What you have to do:
Write out every record exactly as it appears. Skip the pictures.

═════ Dataset excerpts ═════

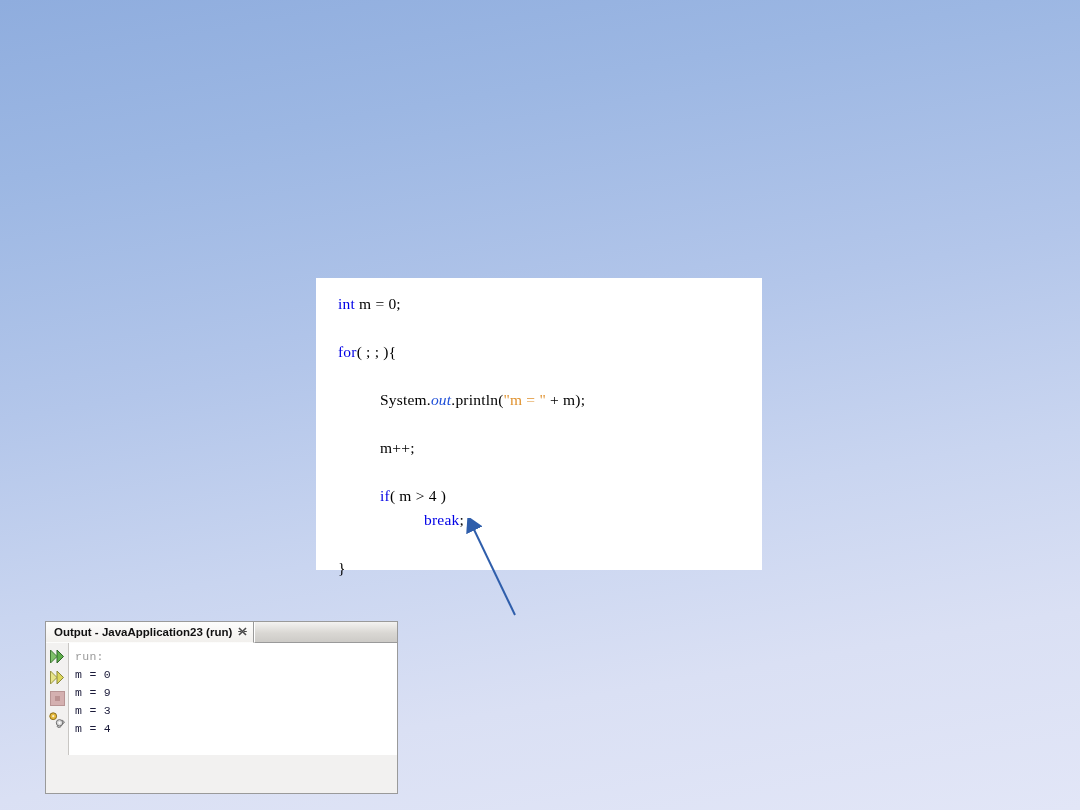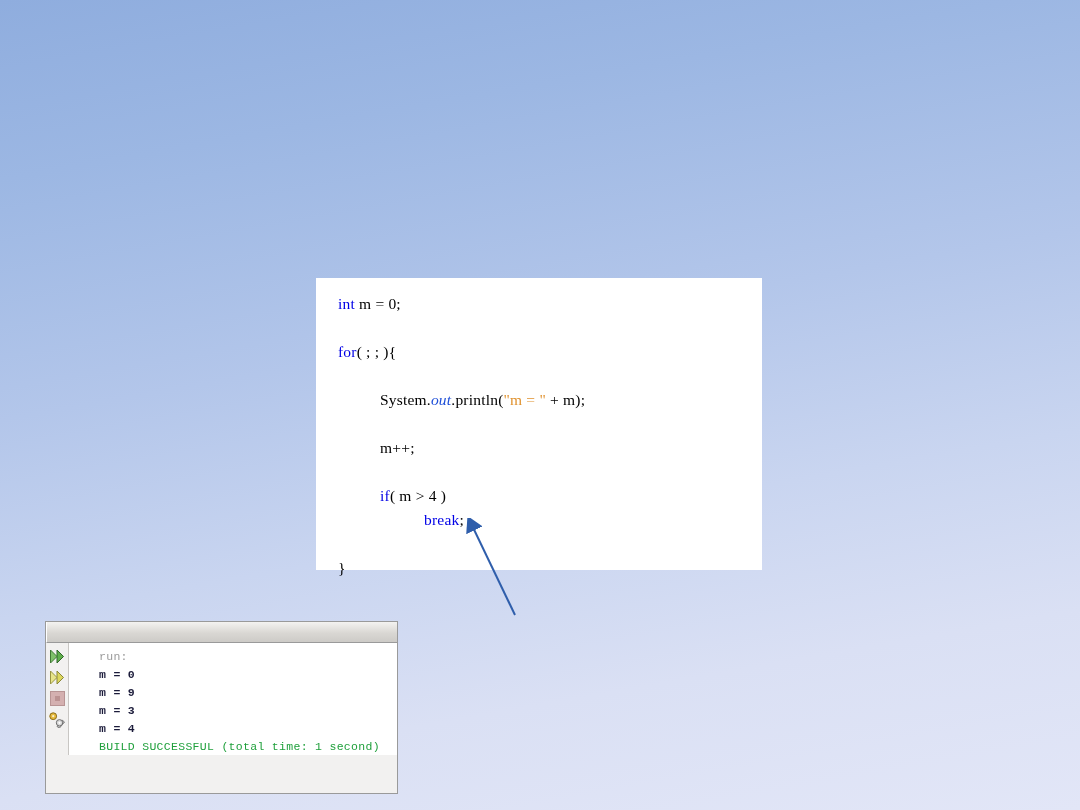--- a/index.html
+++ b/index.html
@@ -84,21 +84,20 @@
   #titlebar-filler {
     flex: 1;
     background: linear-gradient(180deg, #f4f3f1 0%, #d9d7d3 55%, #cdcbc7 100%);
     border-bottom: 1px solid #9a9a9a;
     border-left: 1px solid #ffffff;
   }
   #output-body {
     display: flex;
     height: 112px;
     background: #ffffff;
-    gap: 24px;
   }
   #output-toolbar {
     width: 23px;
     background: #f2f1f0;
     border-right: 1px solid #c8c6c3;
     padding-top: 4px;
     display: flex;
     flex-direction: column;
     align-items: center;
     gap: 2px;
@@ -112,21 +111,21 @@
     padding: 5px 0 0 6px;
     font-family: "Liberation Mono", "DejaVu Sans Mono", monospace;
     font-size: 11.5px;
     line-height: 18px;
     color: #222222;
     letter-spacing: 0.3px;
     white-space: pre;
     background: #ffffff;
   }
   .out-run   { color: #9a9a9a; }
-  .out-line  { color: #1b1b3a; font-weight: bold; }
+  .out-line  { color: #1b1b3a; }
   .out-build { color: #20a03c; }
 </style>
 </head>
 <body>
 
 <div id="code-panel">
   <div id="code-lines" class="code"><div class="code-line"><span class="kw">int</span><span> m = 0;</span></div><div class="code-line blank">&nbsp;</div><div class="code-line"><span class="kw">for</span><span>( ; ; ){</span></div><div class="code-line blank">&nbsp;</div><div class="code-line ind2"><span>System.</span><span class="fld">out</span><span>.println(</span><span class="str">"m = "</span><span> + m);</span></div><div class="code-line blank">&nbsp;</div><div class="code-line ind2"><span>m++;</span></div><div class="code-line blank">&nbsp;</div><div class="code-line ind2"><span class="kw">if</span><span>( m &gt; 4 )</span></div><div class="code-line ind3"><span class="kw">break</span><span>;</span></div><div class="code-line blank">&nbsp;</div><div class="code-line"><span>}</span></div></div>
 </div>
 
 <div id="annotation-arrow">
@@ -136,20 +135,29 @@
         <path d="M0,0 L0,9 L8,4.5 z" fill="#2f5eab"></path>
       </marker>
     </defs>
     <line x1="60" y1="97" x2="18.5" y2="10.5" stroke="#2f5eab" stroke-width="2" marker-end="url(#arrowhead)"></line>
   </svg>
 </div>
 
 <div id="output-window">
 
   <div id="output-titlebar">
+    <div id="output-tab">
+      <span id="output-tab-title">Output - JavaApplication23 (run)</span>
+      <span id="output-tab-close">
+        <svg width="9" height="9" viewBox="0 0 9 9">
+          <path d="M1,1 L8,8 M8,1 L1,8" stroke="#4a4a4a" stroke-width="1.6" fill="none"></path>
+          <path d="M0.2,4.5 L3,4.5 M6,4.5 L8.8,4.5" stroke="#4a4a4a" stroke-width="1.2" fill="none"></path>
+        </svg>
+      </span>
+    </div>
     <div id="titlebar-filler"></div>
   </div>
 
   <div id="output-body">
 
     <div id="output-toolbar">
 
       <div class="tb-btn">
         <svg width="16" height="15" viewBox="0 0 16 15">
           <path d="M1.5,1 L1.5,14 L8,7.5 Z" fill="#7fc16a" stroke="#3f7a33" stroke-width="1"></path>
@@ -176,16 +184,16 @@
           <circle cx="4.2" cy="4.2" r="3.4" fill="#e6b93c" stroke="#8a6d1c" stroke-width="1"></circle>
           <circle cx="4.2" cy="4.2" r="1.1" fill="#f7efcf"></circle>
           <path d="M8,14.5 L13,8 L15.5,10 L10.5,16 Z" fill="#c9c9c9" stroke="#6f6f6f" stroke-width="0.9"></path>
           <circle cx="10.5" cy="10.8" r="3.2" fill="#d9d9d9" stroke="#6f6f6f" stroke-width="1"></circle>
           <circle cx="10.5" cy="10.8" r="1.1" fill="#ffffff"></circle>
         </svg>
       </div>
 
     </div>
 
-    <div id="output-text"><div class="out-run">run:</div><div class="out-line">m = 0</div><div class="out-line">m = 9</div><div class="out-line">m = 3</div><div class="out-line">m = 4</div><div class="out-build">BUILD SUCCESSFUL (total time: 1 second)</div></div>
+    <div id="output-text"><div class="out-run">run:</div><div class="out-line">m = 0</div><div class="out-line">m = 9</div><div class="out-line">m = 3</div><div class="out-line">m = 4</div></div>
 
   </div>
 </div>
 
 </body></html>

═════

Solution for this exercise:
--- a/index.html
+++ b/index.html
@@ -84,21 +84,20 @@
   #titlebar-filler {
     flex: 1;
     background: linear-gradient(180deg, #f4f3f1 0%, #d9d7d3 55%, #cdcbc7 100%);
     border-bottom: 1px solid #9a9a9a;
     border-left: 1px solid #ffffff;
   }
   #output-body {
     display: flex;
     height: 112px;
     background: #ffffff;
-    gap: 24px;
   }
   #output-toolbar {
     width: 23px;
     background: #f2f1f0;
     border-right: 1px solid #c8c6c3;
     padding-top: 4px;
     display: flex;
     flex-direction: column;
     align-items: center;
     gap: 2px;
@@ -112,21 +111,21 @@
     padding: 5px 0 0 6px;
     font-family: "Liberation Mono", "DejaVu Sans Mono", monospace;
     font-size: 11.5px;
     line-height: 18px;
     color: #222222;
     letter-spacing: 0.3px;
     white-space: pre;
     background: #ffffff;
   }
   .out-run   { color: #9a9a9a; }
-  .out-line  { color: #1b1b3a; font-weight: bold; }
+  .out-line  { color: #1b1b3a; }
   .out-build { color: #20a03c; }
 </style>
 </head>
 <body>
 
 <div id="code-panel">
   <div id="code-lines" class="code"><div class="code-line"><span class="kw">int</span><span> m = 0;</span></div><div class="code-line blank">&nbsp;</div><div class="code-line"><span class="kw">for</span><span>( ; ; ){</span></div><div class="code-line blank">&nbsp;</div><div class="code-line ind2"><span>System.</span><span class="fld">out</span><span>.println(</span><span class="str">"m = "</span><span> + m);</span></div><div class="code-line blank">&nbsp;</div><div class="code-line ind2"><span>m++;</span></div><div class="code-line blank">&nbsp;</div><div class="code-line ind2"><span class="kw">if</span><span>( m &gt; 4 )</span></div><div class="code-line ind3"><span class="kw">break</span><span>;</span></div><div class="code-line blank">&nbsp;</div><div class="code-line"><span>}</span></div></div>
 </div>
 
 <div id="annotation-arrow">
@@ -136,20 +135,29 @@
         <path d="M0,0 L0,9 L8,4.5 z" fill="#2f5eab"></path>
       </marker>
     </defs>
     <line x1="60" y1="97" x2="18.5" y2="10.5" stroke="#2f5eab" stroke-width="2" marker-end="url(#arrowhead)"></line>
   </svg>
 </div>
 
 <div id="output-window">
 
   <div id="output-titlebar">
+    <div id="output-tab">
+      <span id="output-tab-title">Output - JavaApplication23 (run)</span>
+      <span id="output-tab-close">
+        <svg width="9" height="9" viewBox="0 0 9 9">
+          <path d="M1,1 L8,8 M8,1 L1,8" stroke="#4a4a4a" stroke-width="1.6" fill="none"></path>
+          <path d="M0.2,4.5 L3,4.5 M6,4.5 L8.8,4.5" stroke="#4a4a4a" stroke-width="1.2" fill="none"></path>
+        </svg>
+      </span>
+    </div>
     <div id="titlebar-filler"></div>
   </div>
 
   <div id="output-body">
 
     <div id="output-toolbar">
 
       <div class="tb-btn">
         <svg width="16" height="15" viewBox="0 0 16 15">
           <path d="M1.5,1 L1.5,14 L8,7.5 Z" fill="#7fc16a" stroke="#3f7a33" stroke-width="1"></path>
@@ -176,16 +184,16 @@
           <circle cx="4.2" cy="4.2" r="3.4" fill="#e6b93c" stroke="#8a6d1c" stroke-width="1"></circle>
           <circle cx="4.2" cy="4.2" r="1.1" fill="#f7efcf"></circle>
           <path d="M8,14.5 L13,8 L15.5,10 L10.5,16 Z" fill="#c9c9c9" stroke="#6f6f6f" stroke-width="0.9"></path>
           <circle cx="10.5" cy="10.8" r="3.2" fill="#d9d9d9" stroke="#6f6f6f" stroke-width="1"></circle>
           <circle cx="10.5" cy="10.8" r="1.1" fill="#ffffff"></circle>
         </svg>
       </div>
 
     </div>
 
-    <div id="output-text"><div class="out-run">run:</div><div class="out-line">m = 0</div><div class="out-line">m = 9</div><div class="out-line">m = 3</div><div class="out-line">m = 4</div><div class="out-build">BUILD SUCCESSFUL (total time: 1 second)</div></div>
+    <div id="output-text"><div class="out-run">run:</div><div class="out-line">m = 0</div><div class="out-line">m = 9</div><div class="out-line">m = 3</div><div class="out-line">m = 4</div></div>
 
   </div>
 </div>
 
 </body></html>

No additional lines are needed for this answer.